Friday, August 10, 2012

This Community is full of Love & Other Drugs

Posted by Tony Lin at Friday, August 10, 2012

No Anne Hathaway. No steamy movie scenes. No ridiculous plots.
It's just an indepenent pharmacy that's led by a seasoned pharmacist that truly cares about everyone that ever walks up to the counter.
The 5 weeks I spent at Village Pharmacy II with Mr. Al Knaak in Ann Arbor was career-changing and eye-opening. Having interned at a major pharmacy chain previously and rotated at another community pharmacy just 7 months ago, I thought I've seen the best (and the worst) of community pharmacy. Boy was I wrong.
To start off, I would like to brag that students on this rotation never have to deal with insurance, count pills, or be a cashier! The emphasis of this rotation is to learn (or refresh) the over-the-counter (OTC) medication knowledge, top prescription medications, patient counselling skills, and hopefully find interest in community pharmacy. Al was a great pharmacist and a even better mentor. He assigns OTC patient cases frequently and would come in early before his shift everyday to discuss them with the students.
Having been a preceptor for 37 years, the knowledge and experiences he provides to students are invaluable. Who knew people could possibly be addicted to Lasix (a blood pressure medication), using a horse (yes, horse) shampoo and complaining she's going bald, insisting that ONLY brand name (not generic) medications work for them and more. Al has been a pharmacist here for decades and majority of his patients trust him more than their own physicians. Thanks to him, I've seen my share of interesting individuals and patients out in the real world.
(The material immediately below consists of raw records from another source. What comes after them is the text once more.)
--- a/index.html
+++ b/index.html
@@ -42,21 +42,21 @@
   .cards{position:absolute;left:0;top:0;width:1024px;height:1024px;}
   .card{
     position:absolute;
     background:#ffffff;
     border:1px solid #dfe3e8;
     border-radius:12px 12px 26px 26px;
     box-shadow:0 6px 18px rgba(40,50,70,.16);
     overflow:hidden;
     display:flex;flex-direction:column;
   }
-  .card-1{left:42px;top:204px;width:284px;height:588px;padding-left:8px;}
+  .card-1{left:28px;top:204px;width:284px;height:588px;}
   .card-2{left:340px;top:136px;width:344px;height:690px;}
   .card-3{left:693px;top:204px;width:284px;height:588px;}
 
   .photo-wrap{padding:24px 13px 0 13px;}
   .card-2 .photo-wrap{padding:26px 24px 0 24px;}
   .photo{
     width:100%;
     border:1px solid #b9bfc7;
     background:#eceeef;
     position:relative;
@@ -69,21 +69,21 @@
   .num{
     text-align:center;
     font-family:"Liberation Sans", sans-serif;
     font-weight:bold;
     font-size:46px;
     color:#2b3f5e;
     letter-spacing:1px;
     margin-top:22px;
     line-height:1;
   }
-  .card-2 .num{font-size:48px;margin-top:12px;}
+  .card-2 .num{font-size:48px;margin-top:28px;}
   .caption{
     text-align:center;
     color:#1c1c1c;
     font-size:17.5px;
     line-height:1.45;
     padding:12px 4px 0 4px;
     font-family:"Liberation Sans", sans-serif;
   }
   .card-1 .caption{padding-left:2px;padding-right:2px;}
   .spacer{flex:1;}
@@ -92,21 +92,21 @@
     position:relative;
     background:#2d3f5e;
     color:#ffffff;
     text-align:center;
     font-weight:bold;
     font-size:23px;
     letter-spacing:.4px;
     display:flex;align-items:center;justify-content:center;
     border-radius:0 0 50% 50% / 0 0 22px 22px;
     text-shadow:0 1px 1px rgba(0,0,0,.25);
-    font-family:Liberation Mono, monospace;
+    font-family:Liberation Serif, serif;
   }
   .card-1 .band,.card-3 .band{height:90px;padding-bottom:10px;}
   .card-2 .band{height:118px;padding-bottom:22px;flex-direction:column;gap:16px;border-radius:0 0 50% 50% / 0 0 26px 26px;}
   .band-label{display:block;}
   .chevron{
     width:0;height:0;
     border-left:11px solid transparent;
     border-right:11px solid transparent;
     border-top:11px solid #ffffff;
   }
 In addition to get my OTC knowledge down pat, I learned the most important thing in patient care is to LISTEN TO YOUR PATIENTS. This should always be your #1 choice to find out more about your patient and gain their trust. It sounds like a clinche--and it is--but it works.
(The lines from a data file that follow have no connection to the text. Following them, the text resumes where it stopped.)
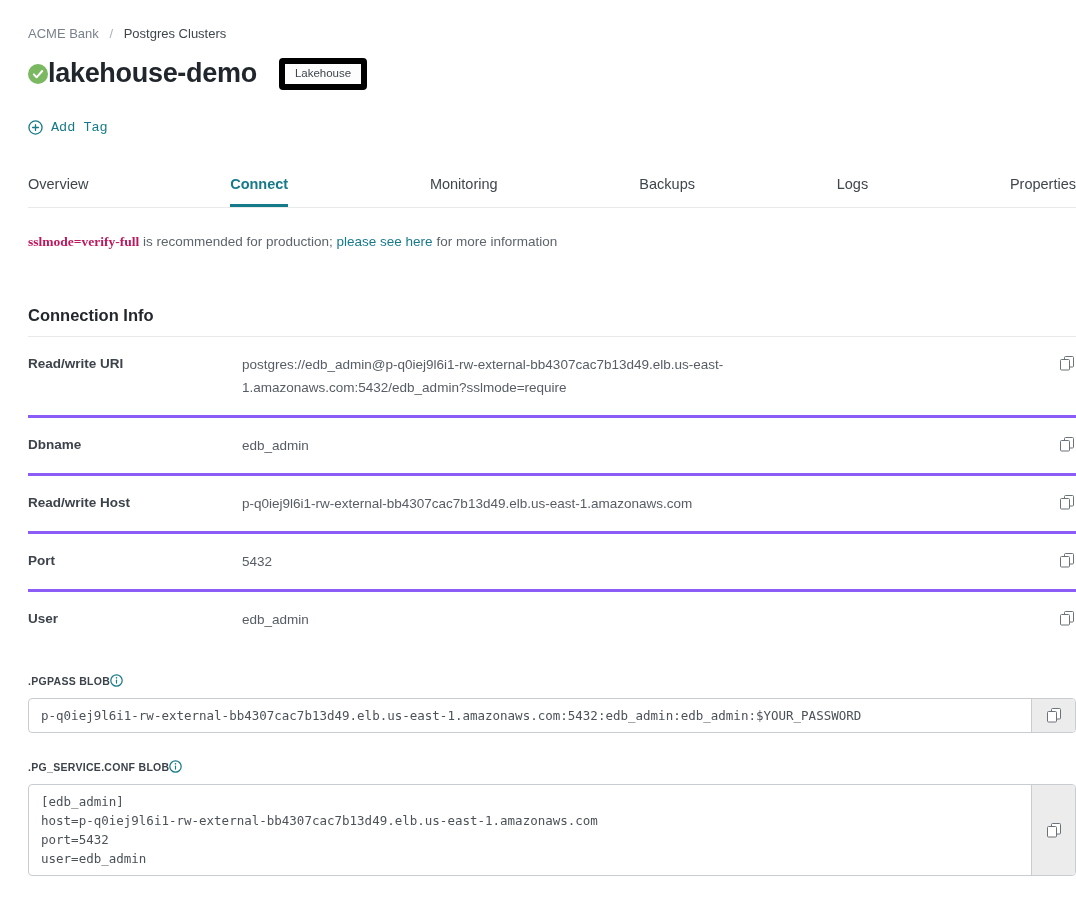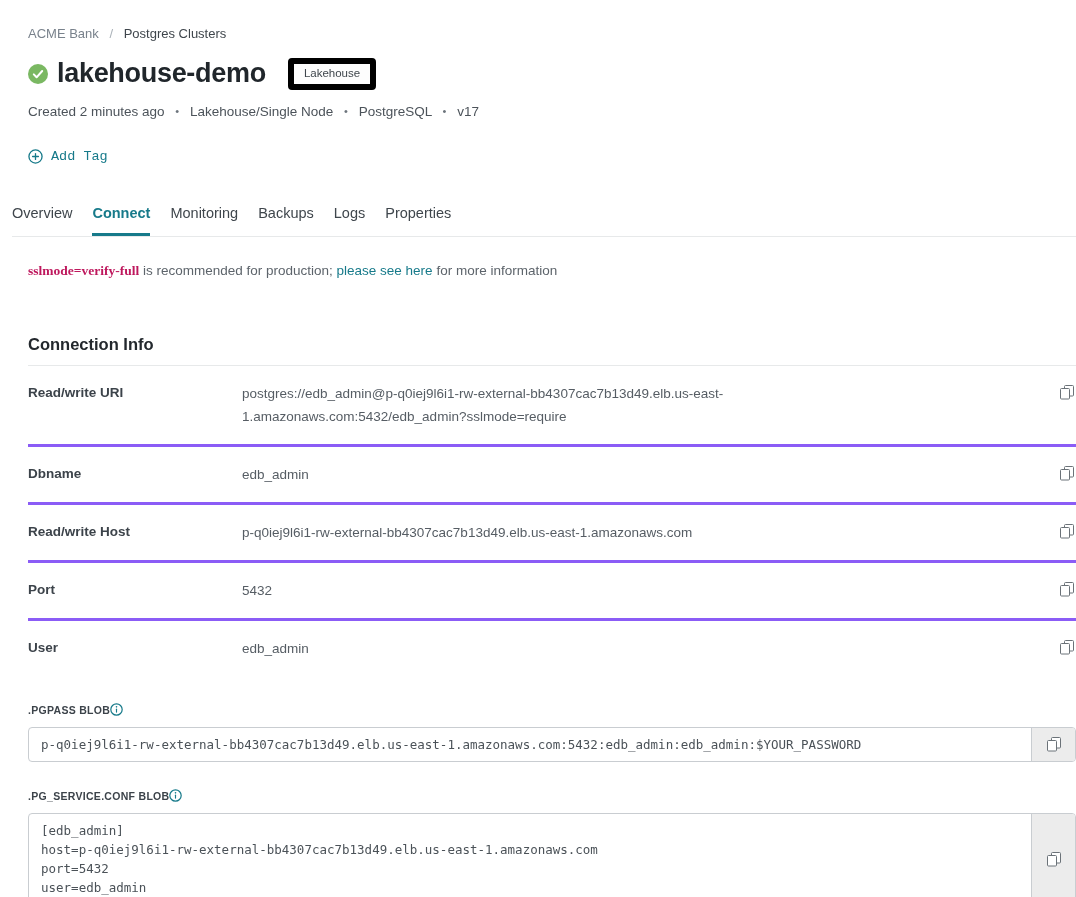--- a/index.html
+++ b/index.html
@@ -11,33 +11,33 @@
 
   
   .breadcrumb { font-size: 13px; line-height: 15px; }
   .crumb-first { color: #79828c; }
   .crumb-sep { color: #aab1b8; margin: 0 7px; }
   .crumb-last { color: #3f464c; }
 
   
   .header-row { display: flex; align-items: center; margin-top: 17px; }
   .status-icon { width: 20px; height: 20px; display: inline-flex; flex: none; }
-  .cluster-title { font-size: 27px; font-weight: 700; color: #20262b; letter-spacing: -0.3px; margin-left: 9px; }
+  .cluster-title { font-size: 27px; font-weight: 700; color: #20262b; letter-spacing: -0.3px; }
   .type-badge { margin-left: 22px; font-size: 11.5px; color: #3f464c; border: 6px solid #000000; border-radius: 4px; padding: 4px 10px; background: #fdfdfd; line-height: 1; }
 
   .meta-line { margin-top: 14px; font-size: 13.5px; color: #4c535a; }
   .meta-bullet { color: #6c747c; margin: 0 7px; font-size: 11px; vertical-align: 1px; }
 
   
   .add-tag { display: inline-flex; align-items: center; gap: 8px; margin-top: 30px; margin-left: 28px;
              background: none; border: none; cursor: pointer; color: #177a8a; font-size: 13.5px;
              font-family: Liberation Mono, monospace; padding: 0; }
 
   
-  .tabs { display: flex; gap: 20px; margin-left: 12px; margin-top: 37px; border-bottom: 1px solid #e7e9ea; }
+  .tabs { display: flex; gap: 50px; margin-left: 28px; margin-top: 37px; border-bottom: 1px solid #e7e9ea; justify-content: space-between; }
   .tab { font-size: 14.5px; color: #3f464c; padding-bottom: 12px; cursor: pointer; border-bottom: 3px solid transparent; }
   .tab.active { color: #177a8a; font-weight: 700; border-bottom-color: #177a8a; }
 
   
   .notice { margin-top: 25px; font-size: 13.5px; color: #5d646b; line-height: 1.4; }
   .notice .strong { font-weight: 700; color: #be185d; font-family: Liberation Serif, serif; }
   .notice a { color: #177a8a; text-decoration: none; cursor: pointer; }
 
   
   .section-heading { margin-top: 55px; font-size: 16.5px; font-weight: 700; color: #23282d; }
@@ -83,29 +83,20 @@
       <svg width="20" height="20" viewBox="0 0 20 20" class="copy-svg">
         <circle cx="10" cy="10" r="10" fill="#7ab862"></circle>
         <path d="M5.8 10.4l2.8 2.9 5.6-6.3" stroke="#ffffff" stroke-width="2" fill="none" stroke-linecap="round" stroke-linejoin="round"></path>
       </svg>
     </span>
     <h1 class="cluster-title">lakehouse-demo</h1>
     <span class="type-badge">Lakehouse</span>
   </div>
 
   
-  <div class="meta-line pad">
-    <span>Created 2 minutes ago</span>
-    <span class="meta-bullet">•</span>
-    <span>Lakehouse/Single Node</span>
-    <span class="meta-bullet">•</span>
-    <span>PostgreSQL</span>
-    <span class="meta-bullet">•</span>
-    <span>v17</span>
-  </div>
 
   
   <button class="add-tag">
     <span class="info-icon">
       <svg width="15" height="15" viewBox="0 0 16 16" class="copy-svg">
         <circle cx="8" cy="8" r="7" fill="none" stroke="#177a8a" stroke-width="1.4"></circle>
         <path d="M8 4.9v6.2M4.9 8h6.2" stroke="#177a8a" stroke-width="1.4" stroke-linecap="round"></path>
       </svg>
     </span>
     <span>Add Tag</span>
Throughout the 5 weeks, I have never once witnessed a moment that Al lost his cool regardless how crazy the day might be. The pharmacy is always well staffed with 8-11 people between pharmacist(s), technicians, cashiers, interns and pharmacy students. The same amount of scripts at a large chain would staff 4-5 people at the most. This simple comparison effectively illustrates why Village Pharmacy II have patients returning decades after decades. Generation after generation.